Pourquoi les chercheurs des sciences sociales cultiveraient-ils un complexe d'infériorité vis-à-vis de leurs homologues des sciences dites dures ? Comme eux, ils disposent de puissants « télescopes » et de nombreux instruments de mesure : l'Insee, l'Ined, l'Ofce, etc. Soit des institutions créées à l'instigation des pouvoirs publics en vue de pourvoir les administrations en informations statistiques ou qualitatives (sur la population, la conjoncture, les modes de vie...). Leur désignation sous le nom d'« institut » ou d'« observatoire » en dit d'ailleurs long sur l'effet mimétique qui a dû présider à leur création.
Quoiqu'ils mobilisent des chercheurs en sciences sociales, ces organismes se distinguent des laboratoires et centres de recherche. Interface entre le monde universitaire et le monde de la décision, ils ont vocation à produire des données mais également à les diffuser auprès des administrations, des décideurs et du grand public.
L'Insee
(Institut national de la statistique et des études économiques). Créé en 1946, l'Insee, s'est vu confier plusieurs missions.
En premier lieu : pourvoir les ministères, les administrations, etc., en données de base sur la population en général, les entreprises et les ménages. C'est à cette fin que l'Insee réalise à intervalle régulier le recensement de la population et a conçu, dès 1954, une méthode de classification de la population active : la fameuse nomenclature des Catégories socioprofessionnelles ou CSP, devenues PCS en 1982.
Outre l'enquête annuelle de l'emploi, la constitution d'échantillons représentatifs permet à l'Insee de suivre également l'évolution dans de multiples autres domaines, comme par exemple les pratiques culturelles, tandis que la présence dans chaque région d'un observatoire économique régional autorise des enquêtes plus fines.
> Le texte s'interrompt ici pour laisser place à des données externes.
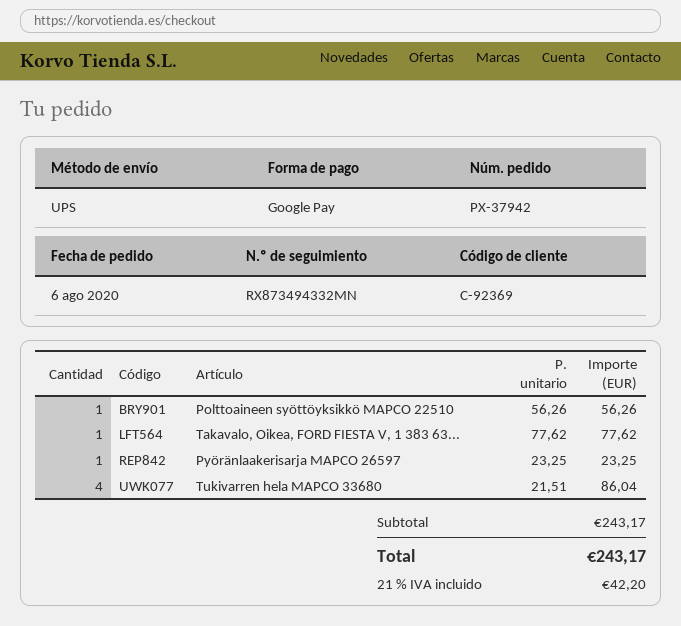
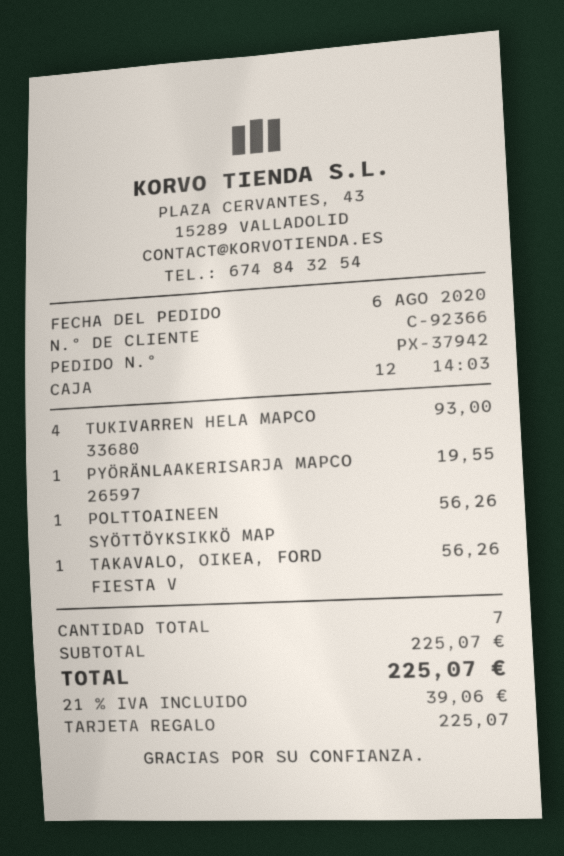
customer number: C-92369 -> C-92366
payment method: Google Pay -> gift card
Takavalo, Oikea, FORD FIESTA V, 1 383 63...: 1 for 77.62 -> 1 for 56.26
Pyöränlaakerisarja MAPCO 26597: 1 for 23.25 -> 1 for 19.55
Tukivarren hela MAPCO 33680: 4 for 86.04 -> 4 for 93.00
subtotal: 243.17 -> 225.07
tax: 21% = 42.20 -> 21% = 39.06
total: 243.17 -> 225.07

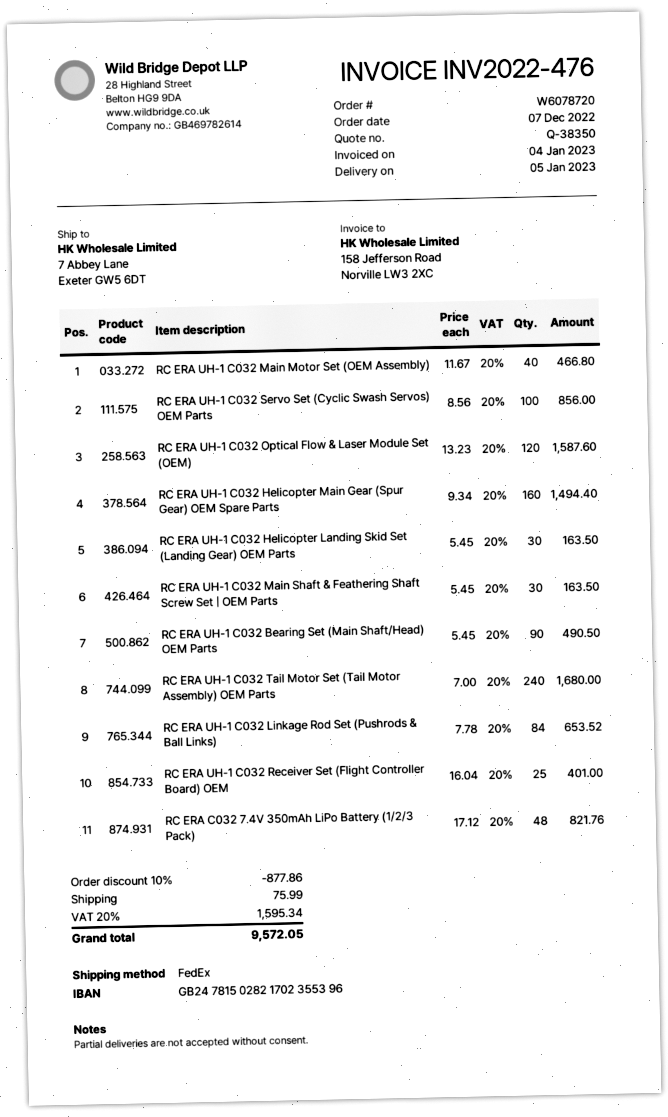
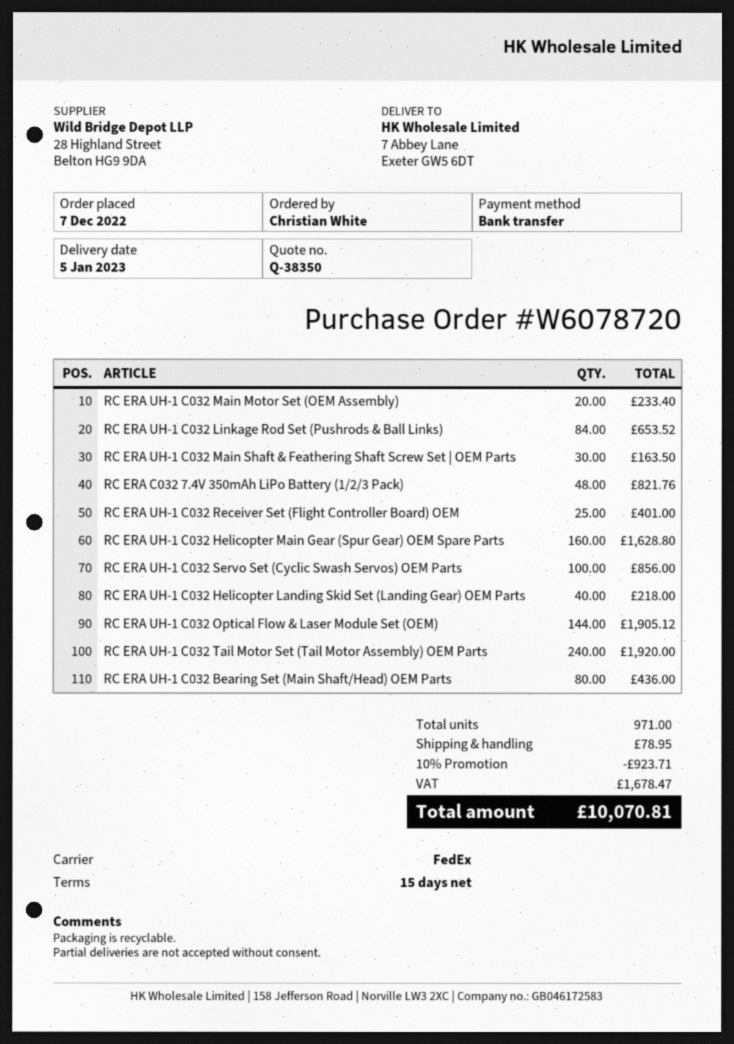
RC ERA UH-1 C032 Main Motor Set (OEM Assembly): 40 for 466.80 -> 20 for 233.40
RC ERA UH-1 C032 Optical Flow & Laser Module Set (OEM): 120 for 1587.60 -> 144 for 1905.12
RC ERA UH-1 C032 Helicopter Main Gear (Spur Gear) OEM Spare Parts: 160 for 1494.40 -> 160 for 1628.80
RC ERA UH-1 C032 Helicopter Landing Skid Set (Landing Gear) OEM Parts: 30 for 163.50 -> 40 for 218.00
RC ERA UH-1 C032 Bearing Set (Main Shaft/Head) OEM Parts: 90 for 490.50 -> 80 for 436.00
RC ERA UH-1 C032 Tail Motor Set (Tail Motor Assembly) OEM Parts: 240 for 1680.00 -> 240 for 1920.00
discount: 10% = 877.86 -> 10% = 923.71
shipping: 75.99 -> 78.95
tax: 1595.34 -> 1678.47
total: 9572.05 -> 10070.81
Au total, l'Insee mobilise plusieurs centaines d'économistes statisticiens, ainsi que des sociologues.
Autre mission : informer les administrations et l'opinion sur l'évolution de la conjoncture (évolution de l'indice des prix à partir de 16 000 relevés mensuels, indices de la production). Un décret de 1946 fait de la diffusion de l'information une obligation de service public. Ce décret ménage du même coup l'indépendance de l'Insee : les enquêtes sont publiées sous son autorité et non sous celle de son ministère de tutelle (le ministère de l'Economie). Jusqu'à la création d'Economie et Statistique en 1969, cet effort se limitait à la publication de notes et de points de conjoncture. Depuis, une profusion de publications ont vu le jour : les Tableaux de l'économie française, rassemblant les indicateurs sur les évolutions conjoncturelle et structurelle de l'économie française ; Données sociales, qui offre tous les trois ans un « panorama de la société française et de son évolution » ; La France, portrait social... Autant de publications qui se sont rapidement imposées comme des outils indispensables aussi bien pour les chercheurs que les cabinets conseils ou les étudiants.